ITEM 1. NAME AND ADDRESS OF COMPANY
Vortex Metals Inc. (the "Company")
1500 – 409 Granville Street
Vancouver, BC V6T 1T2

ITEM 2. DATE OF MATERIAL CHANGE
October 6, 2025

ITEM 3. NEWS RELEASE
Issued on October 6, 2025, through Newsfile Corp. and subsequently filed on SEDAR+.

ITEM 4. SUMMARY OF MATERIAL CHANGE
The Company closed a non-brokered private placement for aggregate gross proceeds of $700,000 (the "Offering") through the issuance of 17,500,000 units (the "Units") sold at a price of $0.04 per Unit.

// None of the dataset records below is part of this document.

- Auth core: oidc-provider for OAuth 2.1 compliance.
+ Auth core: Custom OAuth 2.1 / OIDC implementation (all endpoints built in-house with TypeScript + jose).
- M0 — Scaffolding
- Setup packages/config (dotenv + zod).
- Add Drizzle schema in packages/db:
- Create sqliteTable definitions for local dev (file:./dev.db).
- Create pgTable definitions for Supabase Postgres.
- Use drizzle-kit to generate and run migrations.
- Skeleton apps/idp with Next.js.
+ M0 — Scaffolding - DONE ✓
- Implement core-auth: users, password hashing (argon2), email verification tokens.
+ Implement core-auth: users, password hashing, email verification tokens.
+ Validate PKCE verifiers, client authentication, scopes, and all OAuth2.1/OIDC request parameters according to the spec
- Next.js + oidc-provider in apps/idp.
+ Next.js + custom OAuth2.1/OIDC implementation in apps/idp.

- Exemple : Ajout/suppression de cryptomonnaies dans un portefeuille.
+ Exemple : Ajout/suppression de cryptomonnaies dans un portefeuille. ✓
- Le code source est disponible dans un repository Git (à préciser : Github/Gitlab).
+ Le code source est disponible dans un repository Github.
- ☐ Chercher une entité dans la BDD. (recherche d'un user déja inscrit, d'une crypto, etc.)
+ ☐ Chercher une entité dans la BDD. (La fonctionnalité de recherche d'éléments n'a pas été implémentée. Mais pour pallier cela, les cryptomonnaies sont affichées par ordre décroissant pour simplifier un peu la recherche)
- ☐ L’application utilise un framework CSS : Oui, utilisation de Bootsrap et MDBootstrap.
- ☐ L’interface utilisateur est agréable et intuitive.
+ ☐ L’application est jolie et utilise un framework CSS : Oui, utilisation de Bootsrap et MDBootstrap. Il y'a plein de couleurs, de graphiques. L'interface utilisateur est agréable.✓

ITEM 5.1 FULL DESCRIPTION OF MATERIAL CHANGE
The Company announced that it closed its Offering, whereby the Company completed the issuance of 17,500,000 Units at a price of $0.04 per Unit for gross proceeds of $700,000.

Each Unit consists of one common share in the capital of the Company (a "Share") and one-half of one Share purchase warrant (each whole warrant, a "Warrant"). Each Warrant is exercisable into one additional Share at a price of $0.08 per Warrant for a period of 36 months from the date of issuance. Eighteen months after the date of issuance of the Warrants, the Company will have the right to accelerate the expiry date of the Warrants if the trading price of the Shares exceeds $0.15 for a period of 10 consecutive trading days.

No finders' fees were paid in connection with the Offering.

The Company intends to use the gross proceeds of the Offering as follows: approximately 40% to pay for mining concession fees, approximately 40% to pay for exploration fees and the remaining 20% for general working capital purposes.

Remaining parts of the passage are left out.